# Challenge 2 - ANOVA

In statistics, **Analysis of Variance (ANOVA)** is also used to analyze the differences among group means. The difference between t-test and ANOVA is the former is ued to compare two groups whereas the latter is used to compare three or more groups. [Read more about the difference between t-test and ANOVA](https://keydifferences.com/difference-between-t-test-and-anova.html).

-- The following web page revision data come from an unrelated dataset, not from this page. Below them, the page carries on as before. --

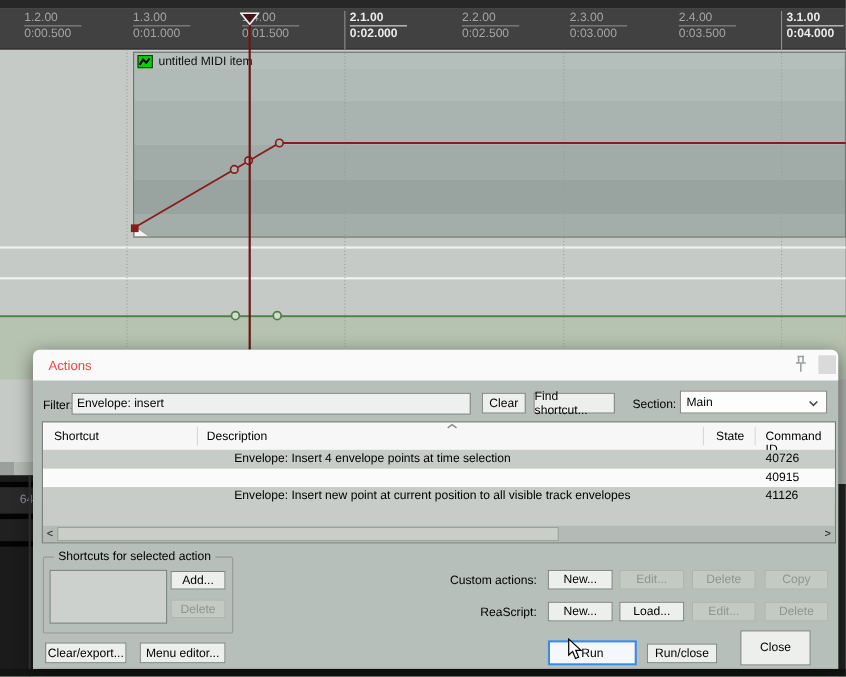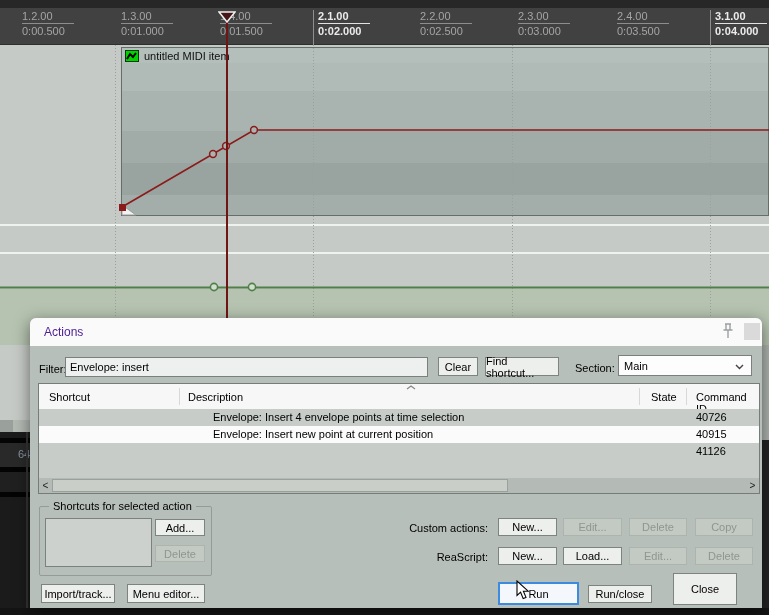--- a/index.html
+++ b/index.html
@@ -40,21 +40,21 @@
   .left-dark .b5 { position:absolute; left:0; top:60px; width:30px; height:5px;  background:#040404; }
   .left-dark .edge { position:absolute; right:2px; top:0; width:2px; height:183px; background:#343434; }
   .right-gray { position:absolute; left:762px; top:345px; width:7px; height:95px; background:#adb3ae; }
   .right-dark { position:absolute; left:762px; top:440px; width:7px; height:175px; background:#232323; }
   .bottom-dark { position:absolute; left:0; top:608px; width:769px; height:7px; background:#141414; }
   
   .dialog { position:absolute; left:30px; top:318px; width:732px; height:290px;
     background:#b7bfba; border-radius:6px 6px 0 0; box-shadow:0 4px 16px rgba(0,0,0,.5);
     font-size:11px; color:#000; }
   .dlg-title { position:absolute; left:0; top:0; width:732px; height:28px; background:#fafafa; border-radius:6px 6px 0 0; }
-  .dlg-title-text { position:absolute; left:14px; top:7px; font-size:12px; color:#4c1d95; }
+  .dlg-title-text { position:absolute; left:14px; top:7px; font-size:12px; color:#ef4444; }
   .pin { position:absolute; left:690px; top:4px; }
   .title-sq { position:absolute; left:714px; top:5px; width:16px; height:17px; background:#dadada; }
   .lbl { position:absolute; color:#000; }
   .field { position:absolute; background:#edf0ee; border:1px solid #7a807b; font-size:11px; font-family:"Liberation Sans",sans-serif; padding:0 4px; color:#000; }
   .btn { position:absolute; display:flex; align-items:center; justify-content:center;
     background:#edefec; border:1px solid #7d837f; color:#000; font-size:11px; cursor:default; }
   .btn.dis { background:#c3cac4; border-color:#adb4ae; color:#8e968f; }
   .btn.run { border:2px solid #3c8be0; background:#f4f8fc; }
   .combo { position:absolute; background:#fdfdfd; border:1px solid #7a807b; display:flex; align-items:center; padding-left:5px; }
   .combo svg { position:absolute; right:7px; top:8px; }
@@ -203,24 +203,24 @@
         <div class="col-sep" style="left:647px"></div>
         <svg class="sort-ind" width="10" height="5" viewBox="0 0 10 5">
             <polyline points="1,4 5,1 9,4" fill="none" stroke="#888" stroke-width="1.2"></polyline>
           </svg>
       </div>
       <div class="tbl-row odd" style="top:25px">
         <span class="desc">Envelope: Insert 4 envelope points at time selection</span>
         <span class="cmd">40726</span>
       </div>
       <div class="tbl-row sel" style="top:42px">
-        <span class="desc">Envelope: Insert new point at current position</span>
         <span class="cmd">40915</span>
       </div>
       <div class="tbl-row odd" style="top:59px">
+        <span class="desc">Envelope: Insert new point at current position to all visible track envelopes</span>
         <span class="cmd">41126</span>
       </div>
       <div class="hscroll">
         <div class="hs-arrow" style="left:0">&lt;</div>
         <div class="hs-thumb"></div>
         <div class="hs-arrow" style="right:0">&gt;</div>
       </div>
     </div>
 
     <div class="grp">
@@ -235,21 +235,21 @@
     <div class="btn dis" style="left:533px; top:200px; width:59px; height:18px">Edit...</div>
     <div class="btn dis" style="left:599px; top:200px; width:58px; height:18px">Delete</div>
     <div class="btn dis" style="left:665px; top:200px; width:58px; height:18px">Copy</div>
 
     <span class="lbl" style="left:372px; top:233px; width:86px; text-align:right">ReaScript:</span>
     <div class="btn" style="left:468px; top:229px; width:59px; height:18px">New...</div>
     <div class="btn" style="left:533px; top:229px; width:59px; height:18px">Load...</div>
     <div class="btn dis" style="left:599px; top:229px; width:58px; height:18px">Edit...</div>
     <div class="btn dis" style="left:665px; top:229px; width:58px; height:18px">Delete</div>
 
-    <div class="btn" style="left:11px; top:266px; width:74px; height:19px">Import/track...</div>
+    <div class="btn" style="left:11px; top:266px; width:74px; height:19px">Clear/export...</div>
     <div class="btn" style="left:97px; top:266px; width:78px; height:19px">Menu editor...</div>
     <div class="btn run" style="left:468px; top:264px; width:81px; height:23px">Run</div>
     <div class="btn" style="left:558px; top:267px; width:64px; height:18px">Run/close</div>
     <div class="btn" style="left:643px; top:255px; width:64px; height:32px">Close</div>
   </div>
 
   <svg class="cursor" width="14" height="21" viewBox="0 0 14 21">
     <path d="M1,1 L1,15.5 L4.6,12.2 L7.2,18.6 L10,17.4 L7.4,11.2 L12.2,11.2 Z" fill="#fff" stroke="#000" stroke-width="1.1"></path>
   </svg>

From the ANOVA test, you receive two numbers. The first number is called the **F-value** which indicates whether your null-hypothesis can be rejected. The critical F-value that rejects the null-hypothesis varies according to the number of total subjects and the number of subject groups in your experiment. In [this table](https://www.itl.nist.gov/div898/handbook/eda/section3/eda3673.htm) you can find the critical values of the F distribution. **If you are confused by the massive F-distribution table, don't worry. Skip F-value for now and study it at a later time. In this challenge you only need to look at the p-value.**

The p-value is another number yielded by ANOVA which already takes the number of total subjects and the number of experiment groups into consideration. **Typically if your p-value is less than 0.05, you can declare the null-hypothesis is rejected.**

In this challenge, we want to understand whether there are significant differences among various types of pokemons' `Total` value, i.e. Grass vs Poison vs Fire vs Dragon... There are many types of pokemons which makes it a perfect use case for ANOVA.

In [1]:
# Import libraries

import pandas as pd

In [2]:
# Import dataset

pokemon = pd.read_csv('../../lab-df-calculation-and-transformation/your-code/Pokemon.csv')

pokemon.head()

Unnamed: 0,#,Name,Type 1,Type 2,Total,HP,Attack,Defense,Sp. Atk,Sp. Def,Speed,Generation,Legendary
0,1,Bulbasaur,Grass,Poison,318,45,49,49,65,65,45,1,False
1,2,Ivysaur,Grass,Poison,405,60,62,63,80,80,60,1,False
2,3,Venusaur,Grass,Poison,525,80,82,83,100,100,80,1,False
3,3,VenusaurMega Venusaur,Grass,Poison,625,80,100,123,122,120,80,1,False
4,4,Charmander,Fire,,309,39,52,43,60,50,65,1,False


**To achieve our goal, we use three steps:**

1. **Extract the unique values of the pokemon types.**

1. **Select dataframes for each unique pokemon type.**

1. **Conduct ANOVA analysis across the pokemon types.**

#### First let's obtain the unique values of the pokemon types. These values should be extracted from Type 1 and Type 2 aggregated. Assign the unique values to a variable called `unique_types`.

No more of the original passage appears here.